Graesser and his fellow researchers in the Institute for Intelligent Systems – Xiangen
Hu, Andrew Olney, Mark Conley, and Zhiqiang Cai – will work with Literacy Mid-South
in developing the learning environments.
“Compared to many areas in education, adult literacy has had comparatively little
funding and little rigorous research,” said Daphne Greenberg, Georgia State associate
professor of educational psychology and special education, and principal investigator
of the project. “There is a need to understand the reading-related strengths and
weaknesses of adults who have difficulty with reading, and how best to help them increase
their reading abilities.”
According to the most recent National Assessment of Adult Literacy, approximately
43 percent of adults in the United States read at basic or below basic levels of literacy.

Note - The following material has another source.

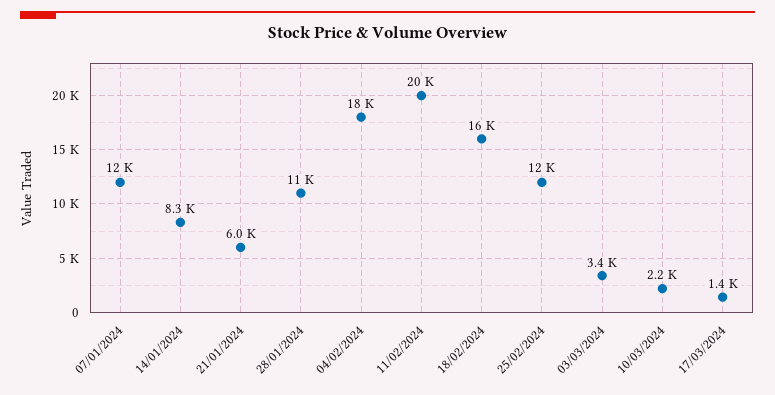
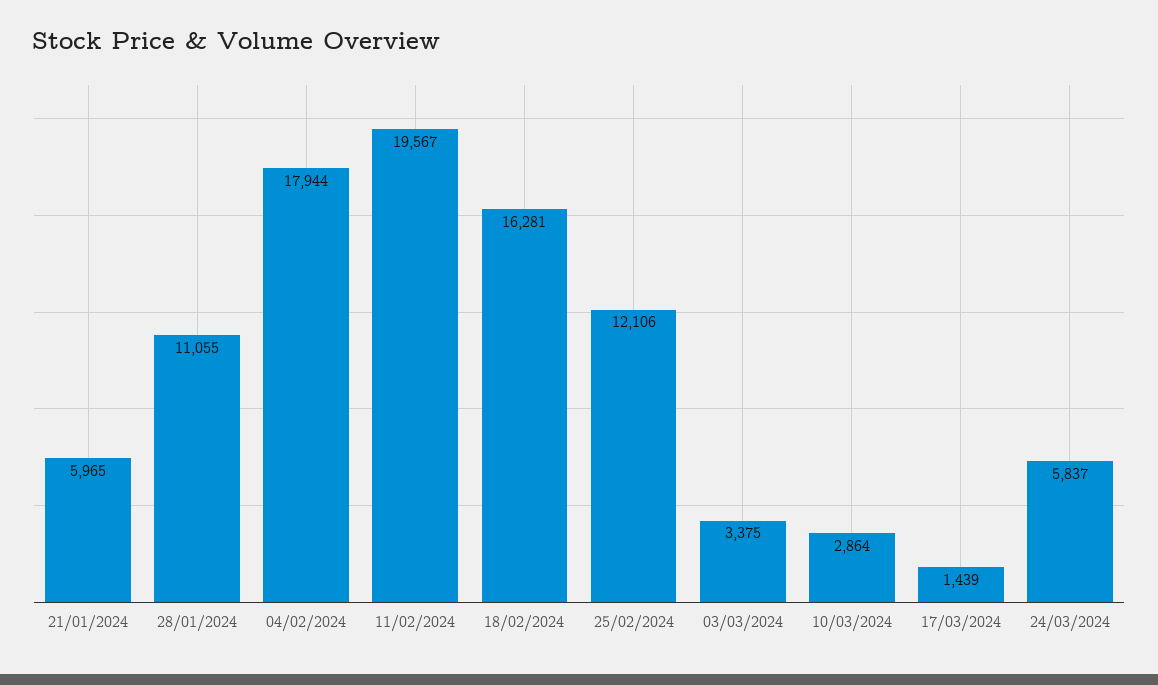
07/01/2024: 12000 -> none
14/01/2024: 8300 -> none
10/03/2024: 2200 -> 2864
24/03/2024: none -> 5837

Approximately 44 percent of adults who read at below basic levels have incomes below
the national poverty threshold. In addition, Greenberg noted that low adult literacy
can translate into poor intergenerational transfer of literacy from adults to youth.
The primary focus of the new research center is on adults reading at the third- to
eighth-grade levels, examining impediments to reading, and developing and evaluating
a reading intervention to improve literacy.
Georgia State investigators include Greenberg; Lee Branum-Martin of the Department
of Psychology; Chris Oshima of the Department of Educational Policy Studies; and Robin
Morris, Associate Provost for Strategic Initiatives and Innovation and Regents’ Professor
Other participating institutions include The Hospital for Sick Children and the University
of Toronto, Ontario, Canada; Brock University, St. Catharines, Ontario, Canada; the
American Institutes for Research, Washington, D.C.; and the Texas Institute for Measurement,
Evaluation and Statistics, Houston, Texas.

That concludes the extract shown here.